I feigned sleep so as not to hear her say those words again. Despite my unease, exhaustion and marijuana overcame me, and I finally drifted off.
Sometime deep in the night, I awoke to the radio singing to me of a dream that Audrey was wrestling with.
“Inside, everything is black
Maybe I’ll close my eyes
And the truth will go away
The world, the sun
Just color them black”
I stood and opened the door, knowing a visitor had approached. All the lights were out in the main house—the guests gone, my family asleep. A heavy snow illuminated the night, except for an area near the edge of the woods where a blackness waited. I could see the Shadow Creature’s outline where white flurries disappeared behind its shoulders and the crown of its head.
“How do I help her?”
“Use your symbol. You’re waking, starting to see. She’s sleeping. Enter her dream.”
Suddenly a flash of gold light surrounded the dark figure. Immediately my right hand tingled with an energy that had nothing to do with blood or muscles or nerves.
I knelt on the floor next to Audrey. Her mouth twitched out puffs of stale breath. I couldn’t see her face. It was lost to the void of night and her nightmares. I traced my winged-dog and star symbol above her head. My hand began to sparkle blue light.
Enter her dream.
She moaned fitfully.
A rapid movie crashed through my mind. A man in a grimy uniform, filthy sweat on his brow, snarled, then shook so violently he became a blur. He wore a helmet with a pack of Winstons stuck in a band circling it. A loud thumping and interminable banging surrounded him. Wherever he was, he could look down upon children running across a series of shallow blood-red pools. The sky around him burned.

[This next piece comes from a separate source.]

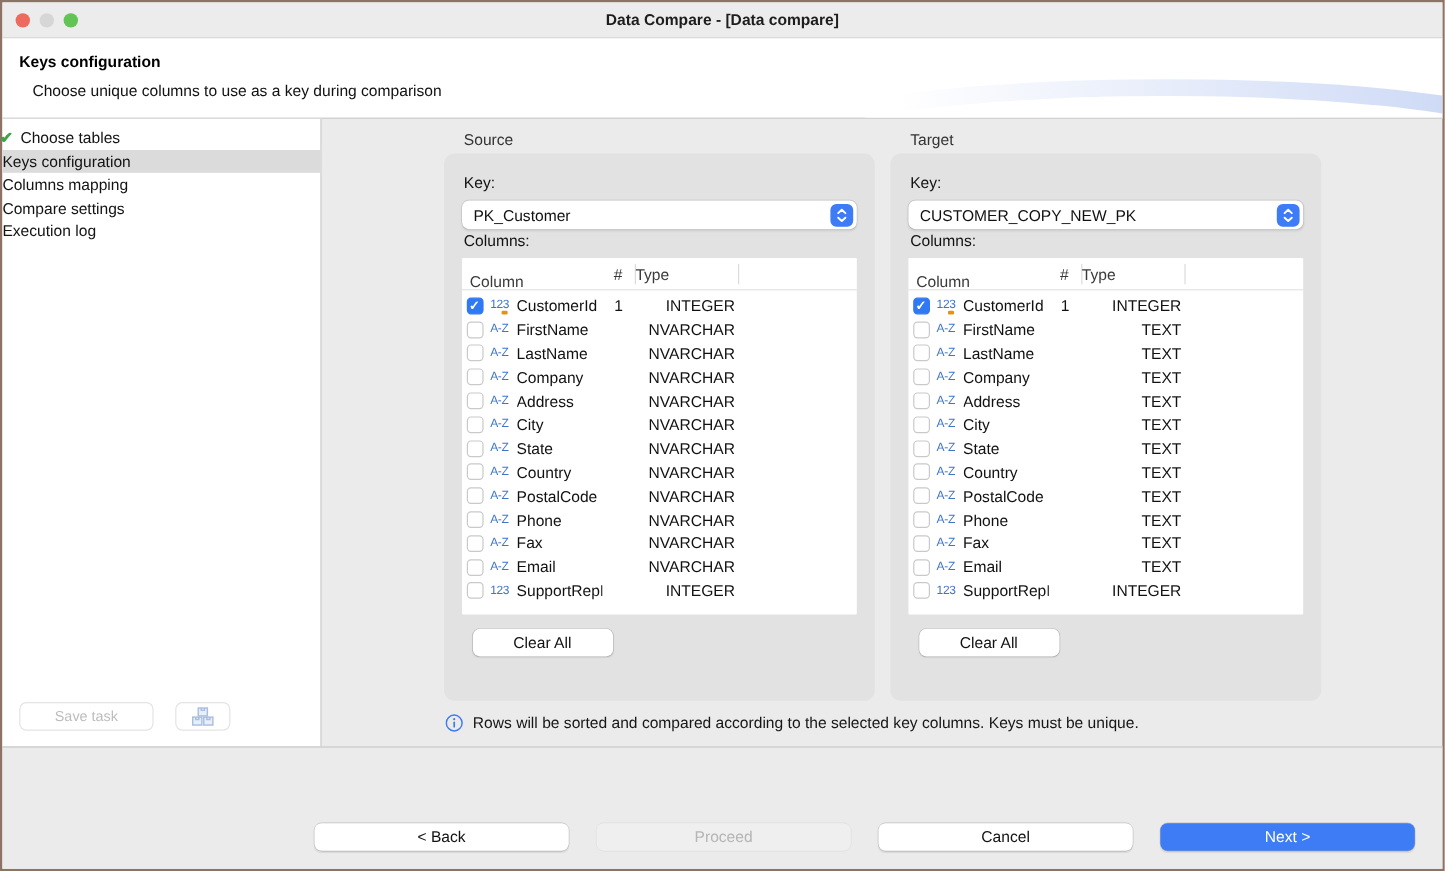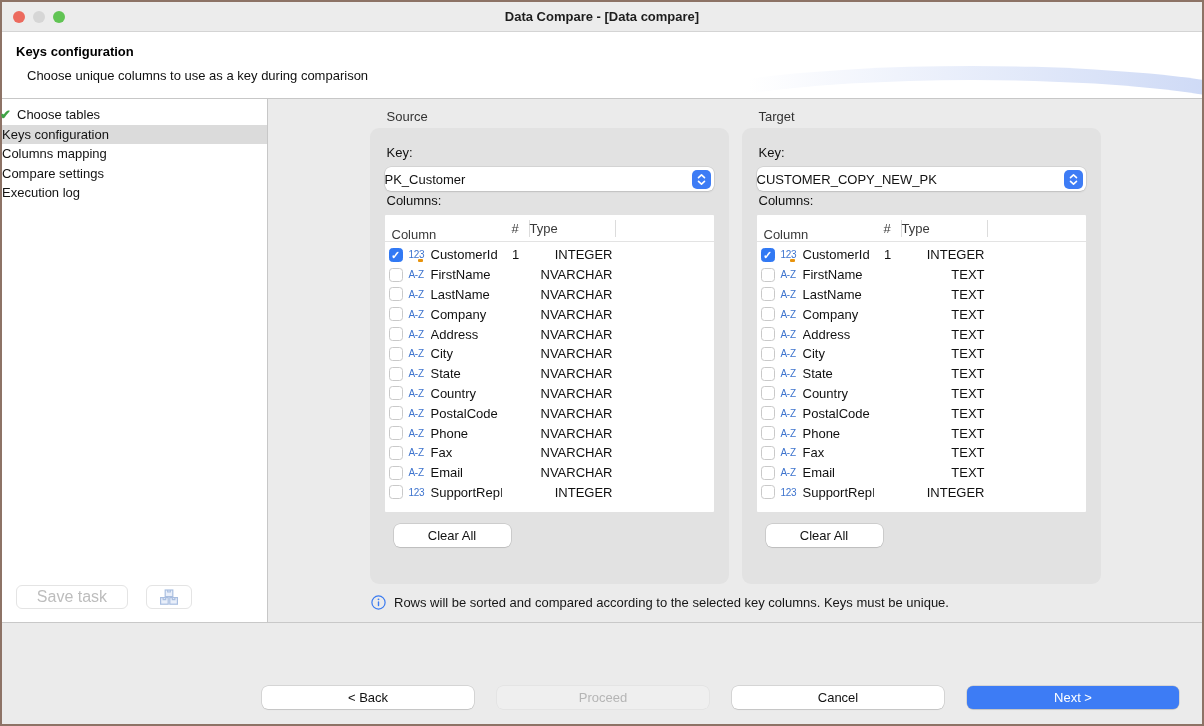"PK_Customer" .popup { padding: 0 3px 0 0 -> 0 3px 0 10px }
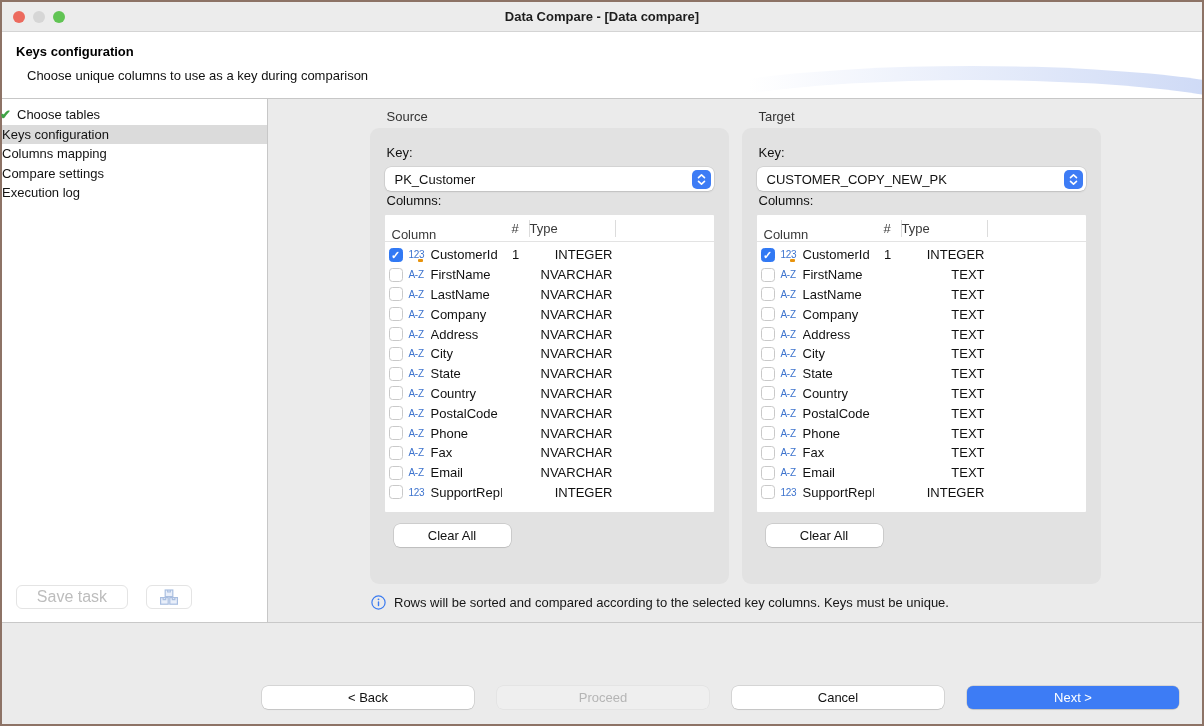"Save task" .save-btn { font-size: 16px -> 12px }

His arms glistened with sweat as he pulled Audrey’s panties off her. Then my old buddy Greg, wild-eyed and in uniform, was breaking down a blood-stained door, rifle in hand. He helped spread her legs and held her down. The other man was also a soldier. He climbed between her legs, reached for his cock, then grunted as he squeezed the trigger on the machine gun he gripped. The rain of bullets cut apart the children running below him before they had reached safety. As the chopper he was in banked, cartridges rattled across the floor of the helicopter, tumbled through the air, and landed on the tattered bodies of the children sinking beneath the crimson-flooded rice paddies.
Though she was wrapped in the comforter, I swept my glowing right hand down the contours of Audrey’s body, stopping when it passed over her forehead, heart, and vagina. I could feel the pain of the soldier, the dead, and the violence beating at her. Rays of golden light radiated forth from the three areas I had touched my hand to.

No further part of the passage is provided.